Lo mismo ocurre con la toxina botulínica: prácticamente no hay arrugas a esas edades. Puede tener sentido empezar determinados tratamientos preventivos a partir de los 30 o 35 años, pero sí es cierto que cada vez vemos pacientes más jóvenes pidiendo bótox o rellenos cuando realmente no los necesitan. Y eso desnaturaliza un poco estos tratamientos y hace que veamos rasgos faciales que no se corresponden con la edad real del paciente.

– ¿Qué señales deberían alertar a un buen profesional para decirle a un paciente: «esto no te conviene» o incluso «no deberíamos hacerte ningún tratamiento»?

– Evidentemente, cada profesional tiene su forma de actuar, pero tanto en medicina estética como en cirugía hay que saber decir que no. Si una paciente tiene un pecho bonito y proporcionado y pide un resultado exagerado, hay que frenarlo. O si una chica de 19 o 20 años pide una blefaroplastia porque cree que tiene exceso de piel o bolsas cuando realmente no las tiene, tampoco se debe facilitar ese tratamiento.

Con la medicina estética pasa exactamente igual. Hay que valorar cuándo un procedimiento no va a aportar un beneficio real y cuándo incluso puede generar un resultado artificial o innecesario. Porque al final, lo primero como médicos es no hacer daño. Y si una persona no necesita un tratamiento, probablemente lo único que podamos aportar sean riesgos o posibles complicaciones.

–Muchos padres ven cómo sus hijos y, sobre todo, hijas adolescentes hablan de «ponerse labios», bótox, rellenos o cirugía. ¿Cómo deberían acompañarlas sin ridiculizar sus inseguridades ni alimentar una obsesión estética?

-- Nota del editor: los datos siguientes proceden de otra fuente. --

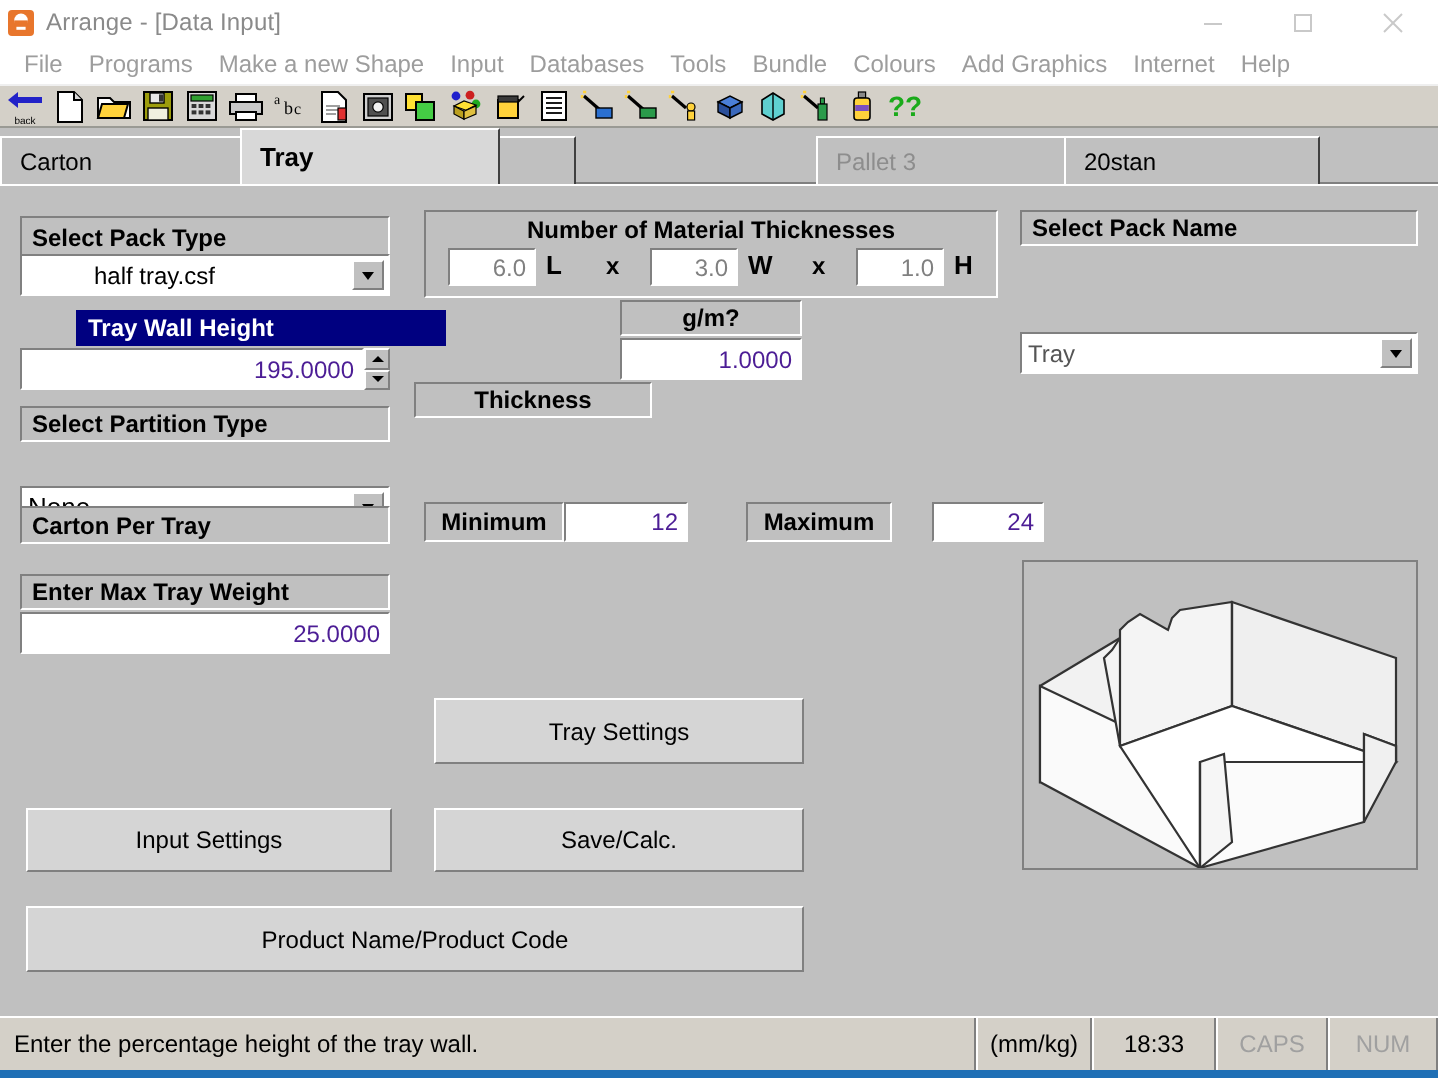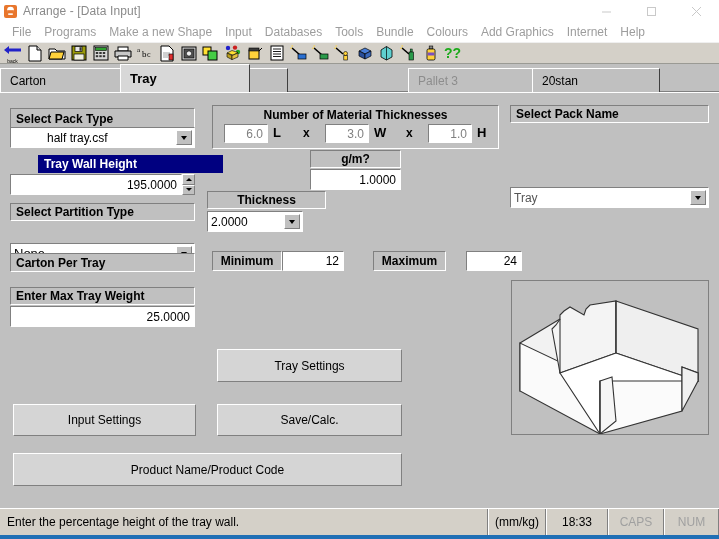--- a/index.html
+++ b/index.html
@@ -158,7 +158,7 @@
     border-left:1px solid #808080;
     border-right:1px solid #ffffff;
     border-bottom:1px solid #ffffff;
-    color:#000000;
+    color:#4c1d95;
   }
   .txtin.dim { color:#808080; }
 

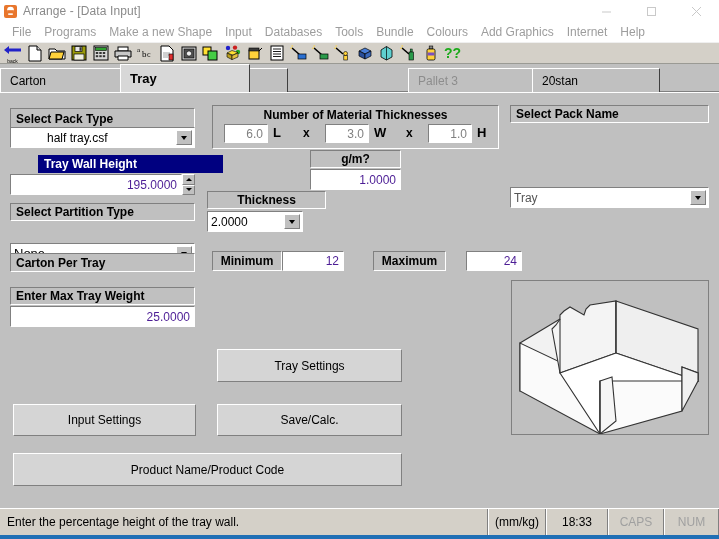--- a/index.html
+++ b/index.html
@@ -574,12 +574,6 @@
   <div class="fld" style="left:477px; top:32px; font-weight:bold; font-size:13px;">H</div>
 
   <div class="fld grp-label centered" style="left:207px; top:70px; width:119px; height:18px;margin-top:28px;">Thickness</div>
-  <div class="fld combo" style="left:207px; top:76px; width:96px; height:21px;">
-    <span class="cval">2.0000</span>
-    <span class="combo-arrow">
-        <i class="arrow-dn"></i>
-      </span>
-  </div>
 
   <div class="fld grp-label centered" style="left:310px; top:57px; width:91px; height:18px;">g/m?</div>
   <div class="fld txtin" style="left:310px; top:76px; width:91px; height:21px;">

– En pacientes muy jóvenes o adolescentes, la figura de los padres juega un papel muy importante. En cirugía, muchas veces vienen por complejos muy concretos: chicos con orejas prominentes que sufren burlas en el colegio, chicas con hipertrofia mamaria importante que tienen dolores de espalda con 15 o 16 años o asimetrías muy marcadas. Ahí suele existir un problema importante de autoestima y normalmente los padres entienden la situación y apoyan a sus hijos.

Es importante que los padres acompañen a sus hijos sin ridiculizar sus inseguridades, pero ayudándoles a entender que muchas veces no necesitan esos tratamientos

En el caso de la medicina estética es diferente. Ahí sí veo padres más distantes o con más dudas cuando sus hijas quieren ponerse bótox o rellenos a edades muy tempranas. Y creo que es importante acompañarlas desde el diálogo y la naturalidad, sin ridiculizar sus inseguridades, pero también ayudándolas a entender que muchas veces no necesitan esos tratamientos y que las redes sociales generan estándares poco realistas.

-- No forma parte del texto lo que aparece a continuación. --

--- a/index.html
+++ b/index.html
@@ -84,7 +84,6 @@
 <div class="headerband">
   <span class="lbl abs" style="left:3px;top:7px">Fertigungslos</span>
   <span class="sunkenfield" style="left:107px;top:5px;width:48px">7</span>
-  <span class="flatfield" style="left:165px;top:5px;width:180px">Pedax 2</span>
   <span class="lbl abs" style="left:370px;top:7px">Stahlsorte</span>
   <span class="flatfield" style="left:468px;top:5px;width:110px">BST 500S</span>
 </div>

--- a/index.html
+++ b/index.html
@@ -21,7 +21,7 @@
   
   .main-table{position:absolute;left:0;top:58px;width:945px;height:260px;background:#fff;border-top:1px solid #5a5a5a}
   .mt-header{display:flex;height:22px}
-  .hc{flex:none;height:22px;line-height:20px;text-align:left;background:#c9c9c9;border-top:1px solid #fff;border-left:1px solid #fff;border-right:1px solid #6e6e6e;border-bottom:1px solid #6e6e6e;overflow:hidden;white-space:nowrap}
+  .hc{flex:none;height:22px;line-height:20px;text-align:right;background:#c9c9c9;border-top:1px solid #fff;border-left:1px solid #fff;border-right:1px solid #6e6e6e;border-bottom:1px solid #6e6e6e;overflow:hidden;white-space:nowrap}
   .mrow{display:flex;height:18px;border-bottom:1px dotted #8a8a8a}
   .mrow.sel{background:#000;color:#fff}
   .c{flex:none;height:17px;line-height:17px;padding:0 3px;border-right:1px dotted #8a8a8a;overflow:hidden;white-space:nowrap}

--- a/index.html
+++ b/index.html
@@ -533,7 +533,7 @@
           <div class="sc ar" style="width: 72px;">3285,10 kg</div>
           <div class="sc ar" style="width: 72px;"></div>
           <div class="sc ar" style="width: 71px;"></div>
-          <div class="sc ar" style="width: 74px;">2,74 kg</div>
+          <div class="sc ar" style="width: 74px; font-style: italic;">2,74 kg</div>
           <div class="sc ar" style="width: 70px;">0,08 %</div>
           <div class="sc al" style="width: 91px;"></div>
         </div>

– Usted defiende que la verdadera tendencia es que «no se note», pero, además del aspecto estético, ¿son conscientes los adolescentes de que estas intervenciones pueden generar otro tipo de complicaciones de salud?

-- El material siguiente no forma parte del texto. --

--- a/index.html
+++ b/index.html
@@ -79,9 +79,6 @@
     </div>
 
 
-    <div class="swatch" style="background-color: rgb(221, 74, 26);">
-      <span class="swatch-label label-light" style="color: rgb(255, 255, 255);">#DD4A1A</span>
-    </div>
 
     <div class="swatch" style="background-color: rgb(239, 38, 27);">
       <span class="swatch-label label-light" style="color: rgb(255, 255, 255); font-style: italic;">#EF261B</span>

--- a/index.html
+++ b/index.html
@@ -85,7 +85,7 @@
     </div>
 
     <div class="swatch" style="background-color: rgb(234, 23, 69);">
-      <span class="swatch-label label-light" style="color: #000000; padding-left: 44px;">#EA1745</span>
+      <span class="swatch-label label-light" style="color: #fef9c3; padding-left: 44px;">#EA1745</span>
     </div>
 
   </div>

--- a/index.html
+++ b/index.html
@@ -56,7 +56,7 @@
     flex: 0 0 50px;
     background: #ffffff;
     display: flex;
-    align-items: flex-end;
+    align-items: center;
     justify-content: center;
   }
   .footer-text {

– A veces es complicado porque siguen existiendo cánones de belleza muy exagerados. Un pecho excesivamente grande, unos labios desproporcionados o unos pómulos muy marcados no son resultados naturales. Y es importante hacer entender al paciente que ese tipo de resultados, además de artificiales, muchas veces también pueden traer problemas físicos o estéticos a largo plazo.

Por eso una parte fundamental de la consulta es dedicar tiempo a explicar qué entendemos por naturalidad y cuáles son los límites razonables de cada tratamiento.

– ¿Y, más allá de los adolescentes, cómo se educa al paciente para que pase del deseo de una «transformación viral» a una mejora sutil, armónica, segura y centrada en la salud?

– Yo dedico una parte muy importante de la primera visita a ajustar expectativas y a explicar hasta dónde podemos llegar sin perder armonía facial o corporal.

La clave está en que el paciente entienda que verse mejor no significa transformarse completamente. Porque se puede buscar una mejora estética, un aspecto más descansado o más armónico, pero siempre desde resultados proporcionados, seguros y naturales.